- _WORK ITEM_
Only one stretch of the records below should be repeated. It starts with the line containing "de la communication" and goes on through the line containing "none -> <p>Après-midi", exactly as written.

- _DATA SHOWN_
--- START ---

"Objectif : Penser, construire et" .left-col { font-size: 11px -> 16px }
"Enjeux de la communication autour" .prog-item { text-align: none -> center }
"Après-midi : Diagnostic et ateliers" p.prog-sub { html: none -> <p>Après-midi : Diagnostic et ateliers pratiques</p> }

--- END ---
--- START ---

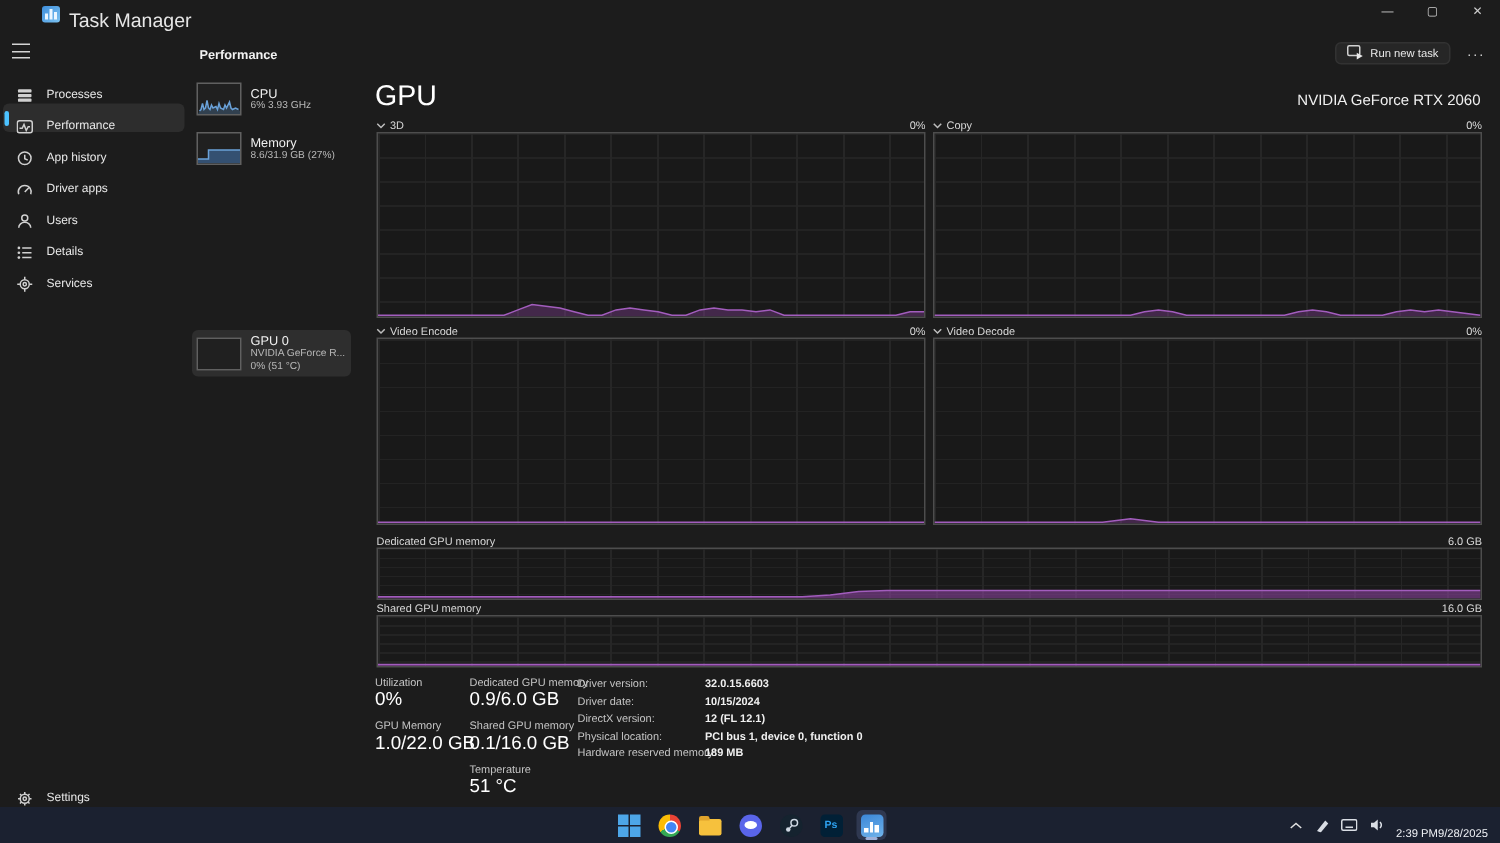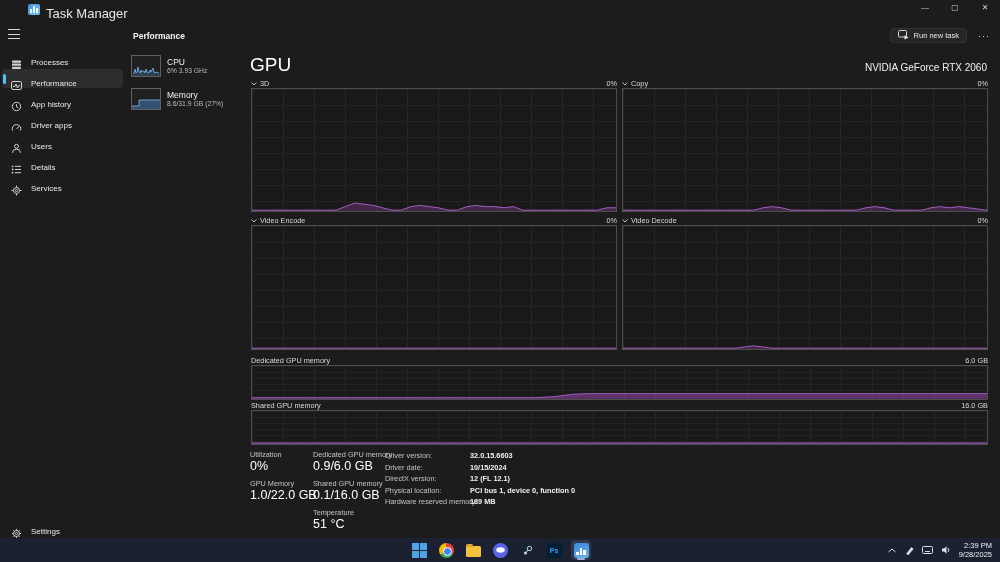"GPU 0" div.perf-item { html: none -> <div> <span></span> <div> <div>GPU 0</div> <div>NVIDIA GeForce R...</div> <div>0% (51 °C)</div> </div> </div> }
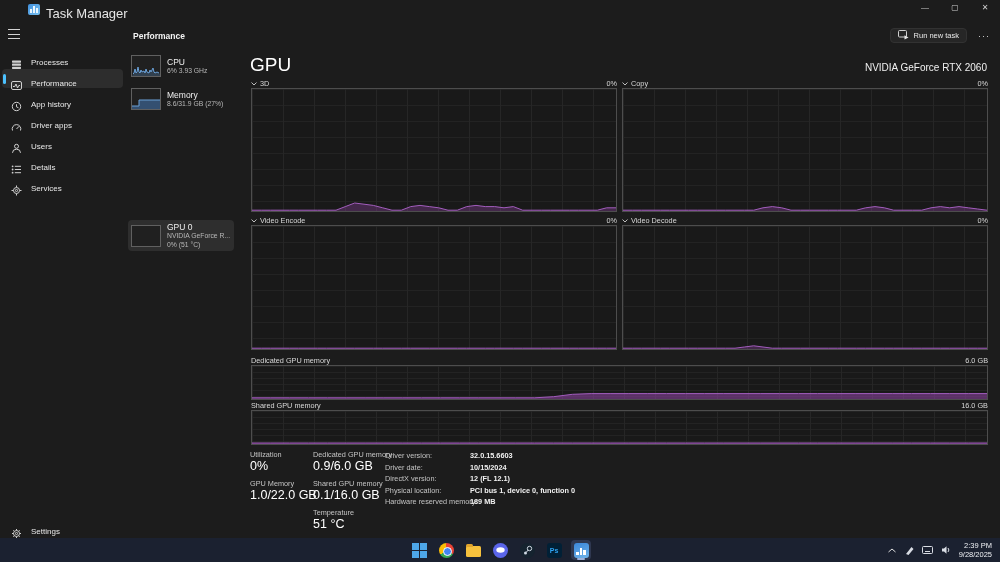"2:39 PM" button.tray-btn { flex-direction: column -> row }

--- END ---

- _SOLUTION FOR THIS TASK_
"Enjeux de la communication autour" .prog-item { text-align: none -> center }
"Après-midi : Diagnostic et ateliers" p.prog-sub { html: none -> <p>Après-midi : Diagnostic et ateliers pratiques</p> }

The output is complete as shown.